There were some bright spots in Kim’s seven-year journey.

“I can’t recommend the adult day care program at Bulkley Lodge highly enough,” she says. “It was wonderful for Mom, huge for her. She lost all her friends when she left Nova Scotia and this program, for three days a week, gave her back a social life.”

Another boost for Kim was the local caregivers’ support group in Smithers. Started about four years ago, the peer-driven group meets monthly and provides family caregivers with an opportunity to share their frustrations, feelings of isolation and insights with each other.

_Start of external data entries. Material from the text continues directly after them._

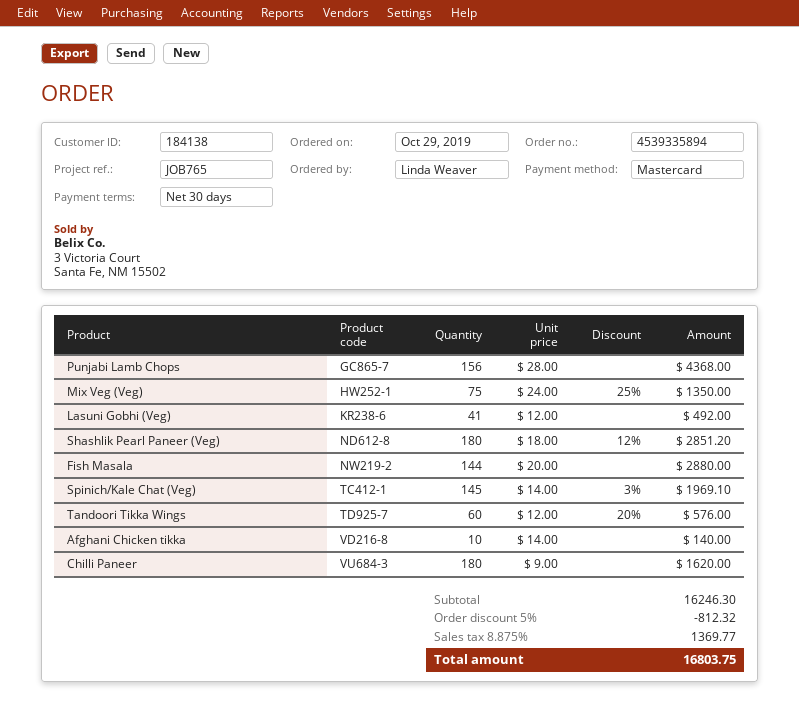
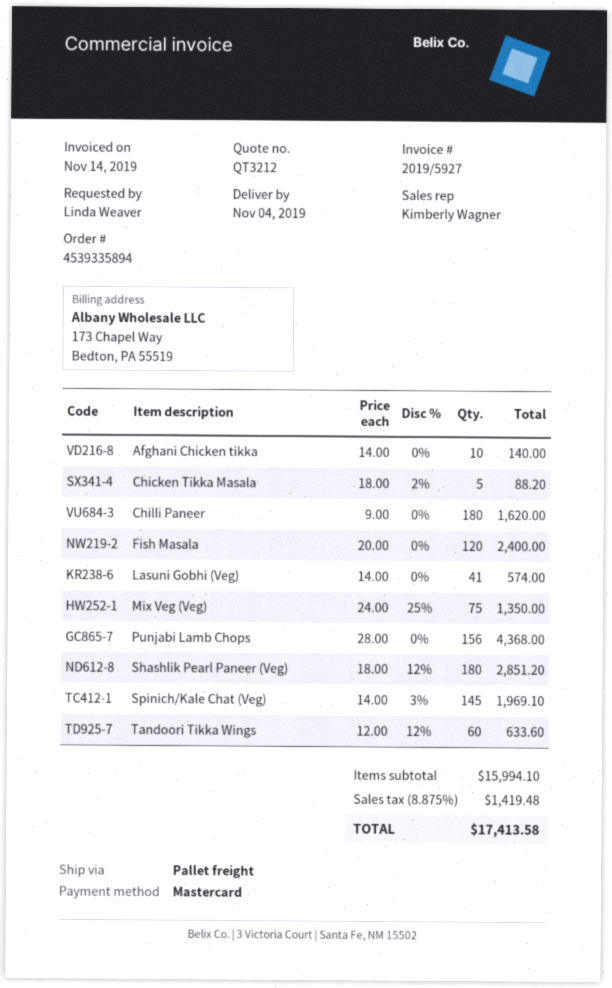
Lasuni Gobhi (Veg): 41 x 12.00 = 492.00 -> 41 x 14.00 = 574.00
Fish Masala: 144 x 20.00 = 2880.00 -> 120 x 20.00 = 2400.00
Tandoori Tikka Wings: 60 x 12.00 - 20% = 576.00 -> 60 x 12.00 - 12% = 633.60
Chicken Tikka Masala: none -> 5 x 18.00 - 2% = 88.20
subtotal: 16246.30 -> 15994.10
discount: 5% = 812.32 -> none
tax: 8.875% = 1369.77 -> 8.875% = 1419.48
total: 16803.75 -> 17413.58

“I cried from the moment the meeting started until I left,” Kim says. “Everyone was in the same boat. No one was judging me. They were there to listen. I could unload and it was enough to enable me to go home and do it for another month. It was a normalization process that validated all the stress.”

Letting go

During the last two years of her mother’s life, Kim got lots of help from family, friends and the local hospice society. But as the end of life neared for her mother, there were two issues troubling Kim.

“I couldn’t let my mother go. Making that decision was huge and I couldn’t do it without help. She was choking on her pills and sleeping almost 24 hours a day but I felt like I had to keep her alive, if only by strength of will.”

Kim went to see a doctor in Smithers who had been recommended to her.

“I asked her to do a home visit and she came the next day. She convinced me it was okay to let Mom go. I couldn’t do it alone. It was too much responsibility. And she even asked how I was doing. I didn’t think anyone was ever going to check in with me, to check on my health.”

Her other problem was unresolved grief for her father.

“I still hadn’t dealt with that. I couldn’t because I felt I had to hold it together for Mom. I went looking for a professional counsellor but I couldn’t find one. There’s just something about seeing your dad so vulnerable. It broke my heart and I’m still dealing with it.”

Would she do it all again?

“Yes, in a heartbeat,” she yes. “I know I made a difference in the quality of my parents’ lives. And I know I’m a more compassionate person now. But I don’t know that I would recommend it to anyone. You have to be really prepared and that includes knowing what you’re capable of.”